Stored entries:
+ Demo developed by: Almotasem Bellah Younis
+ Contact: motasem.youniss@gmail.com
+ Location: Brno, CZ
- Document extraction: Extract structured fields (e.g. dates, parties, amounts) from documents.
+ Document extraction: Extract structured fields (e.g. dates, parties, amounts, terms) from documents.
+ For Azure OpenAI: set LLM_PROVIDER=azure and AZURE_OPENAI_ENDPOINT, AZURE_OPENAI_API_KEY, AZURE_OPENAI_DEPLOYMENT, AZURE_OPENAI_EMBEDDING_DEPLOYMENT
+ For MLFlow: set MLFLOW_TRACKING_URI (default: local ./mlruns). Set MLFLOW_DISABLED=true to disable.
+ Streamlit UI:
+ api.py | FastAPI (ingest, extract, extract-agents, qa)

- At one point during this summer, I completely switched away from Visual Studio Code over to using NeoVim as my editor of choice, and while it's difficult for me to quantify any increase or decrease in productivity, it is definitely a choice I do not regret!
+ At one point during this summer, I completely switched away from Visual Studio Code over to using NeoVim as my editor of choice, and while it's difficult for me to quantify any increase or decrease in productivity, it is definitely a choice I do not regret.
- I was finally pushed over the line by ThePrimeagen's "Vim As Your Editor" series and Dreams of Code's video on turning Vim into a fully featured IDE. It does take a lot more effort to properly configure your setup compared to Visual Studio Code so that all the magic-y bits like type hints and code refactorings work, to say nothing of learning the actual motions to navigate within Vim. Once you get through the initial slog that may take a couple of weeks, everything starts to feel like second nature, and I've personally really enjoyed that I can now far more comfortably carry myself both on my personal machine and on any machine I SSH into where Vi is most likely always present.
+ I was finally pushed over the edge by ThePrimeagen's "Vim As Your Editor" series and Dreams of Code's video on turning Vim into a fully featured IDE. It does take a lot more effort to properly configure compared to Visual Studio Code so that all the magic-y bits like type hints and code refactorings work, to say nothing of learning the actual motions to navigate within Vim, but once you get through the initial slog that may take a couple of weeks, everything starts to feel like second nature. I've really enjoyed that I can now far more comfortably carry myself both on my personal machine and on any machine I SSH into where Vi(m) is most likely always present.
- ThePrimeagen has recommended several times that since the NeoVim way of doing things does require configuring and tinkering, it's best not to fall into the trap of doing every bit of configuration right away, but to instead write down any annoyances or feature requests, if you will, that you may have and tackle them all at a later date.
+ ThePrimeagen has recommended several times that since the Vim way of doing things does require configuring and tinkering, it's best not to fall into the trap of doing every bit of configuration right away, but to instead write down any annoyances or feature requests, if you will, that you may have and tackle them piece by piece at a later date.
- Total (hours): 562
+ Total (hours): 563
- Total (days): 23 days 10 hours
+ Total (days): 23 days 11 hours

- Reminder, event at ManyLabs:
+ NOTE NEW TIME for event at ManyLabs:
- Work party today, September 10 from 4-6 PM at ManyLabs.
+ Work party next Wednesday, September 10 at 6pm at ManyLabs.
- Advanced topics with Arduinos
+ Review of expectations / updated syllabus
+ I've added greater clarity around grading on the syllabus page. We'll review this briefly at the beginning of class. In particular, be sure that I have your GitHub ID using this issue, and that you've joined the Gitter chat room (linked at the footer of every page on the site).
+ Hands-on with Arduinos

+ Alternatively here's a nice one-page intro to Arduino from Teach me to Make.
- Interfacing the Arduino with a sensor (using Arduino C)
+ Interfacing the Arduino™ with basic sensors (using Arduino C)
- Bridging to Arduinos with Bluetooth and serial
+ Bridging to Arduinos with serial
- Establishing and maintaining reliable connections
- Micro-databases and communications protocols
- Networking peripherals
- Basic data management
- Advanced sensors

▶ [WHAT TO DO]: Every entry is to be repeated precisely as it stands.

▶ [ANSWER BOX]:
+ Demo developed by: Almotasem Bellah Younis
+ Contact: motasem.youniss@gmail.com
+ Location: Brno, CZ
- Document extraction: Extract structured fields (e.g. dates, parties, amounts) from documents.
+ Document extraction: Extract structured fields (e.g. dates, parties, amounts, terms) from documents.
+ For Azure OpenAI: set LLM_PROVIDER=azure and AZURE_OPENAI_ENDPOINT, AZURE_OPENAI_API_KEY, AZURE_OPENAI_DEPLOYMENT, AZURE_OPENAI_EMBEDDING_DEPLOYMENT
+ For MLFlow: set MLFLOW_TRACKING_URI (default: local ./mlruns). Set MLFLOW_DISABLED=true to disable.
+ Streamlit UI:
+ api.py | FastAPI (ingest, extract, extract-agents, qa)

- At one point during this summer, I completely switched away from Visual Studio Code over to using NeoVim as my editor of choice, and while it's difficult for me to quantify any increase or decrease in productivity, it is definitely a choice I do not regret!
+ At one point during this summer, I completely switched away from Visual Studio Code over to using NeoVim as my editor of choice, and while it's difficult for me to quantify any increase or decrease in productivity, it is definitely a choice I do not regret.
- I was finally pushed over the line by ThePrimeagen's "Vim As Your Editor" series and Dreams of Code's video on turning Vim into a fully featured IDE. It does take a lot more effort to properly configure your setup compared to Visual Studio Code so that all the magic-y bits like type hints and code refactorings work, to say nothing of learning the actual motions to navigate within Vim. Once you get through the initial slog that may take a couple of weeks, everything starts to feel like second nature, and I've personally really enjoyed that I can now far more comfortably carry myself both on my personal machine and on any machine I SSH into where Vi is most likely always present.
+ I was finally pushed over the edge by ThePrimeagen's "Vim As Your Editor" series and Dreams of Code's video on turning Vim into a fully featured IDE. It does take a lot more effort to properly configure compared to Visual Studio Code so that all the magic-y bits like type hints and code refactorings work, to say nothing of learning the actual motions to navigate within Vim, but once you get through the initial slog that may take a couple of weeks, everything starts to feel like second nature. I've really enjoyed that I can now far more comfortably carry myself both on my personal machine and on any machine I SSH into where Vi(m) is most likely always present.
- ThePrimeagen has recommended several times that since the NeoVim way of doing things does require configuring and tinkering, it's best not to fall into the trap of doing every bit of configuration right away, but to instead write down any annoyances or feature requests, if you will, that you may have and tackle them all at a later date.
+ ThePrimeagen has recommended several times that since the Vim way of doing things does require configuring and tinkering, it's best not to fall into the trap of doing every bit of configuration right away, but to instead write down any annoyances or feature requests, if you will, that you may have and tackle them piece by piece at a later date.
- Total (hours): 562
+ Total (hours): 563
- Total (days): 23 days 10 hours
+ Total (days): 23 days 11 hours

- Reminder, event at ManyLabs:
+ NOTE NEW TIME for event at ManyLabs:
- Work party today, September 10 from 4-6 PM at ManyLabs.
+ Work party next Wednesday, September 10 at 6pm at ManyLabs.
- Advanced topics with Arduinos
+ Review of expectations / updated syllabus
+ I've added greater clarity around grading on the syllabus page. We'll review this briefly at the beginning of class. In particular, be sure that I have your GitHub ID using this issue, and that you've joined the Gitter chat room (linked at the footer of every page on the site).
+ Hands-on with Arduinos

+ Alternatively here's a nice one-page intro to Arduino from Teach me to Make.
- Interfacing the Arduino with a sensor (using Arduino C)
+ Interfacing the Arduino™ with basic sensors (using Arduino C)
- Bridging to Arduinos with Bluetooth and serial
+ Bridging to Arduinos with serial
- Establishing and maintaining reliable connections
- Micro-databases and communications protocols
- Networking peripherals
- Basic data management
- Advanced sensors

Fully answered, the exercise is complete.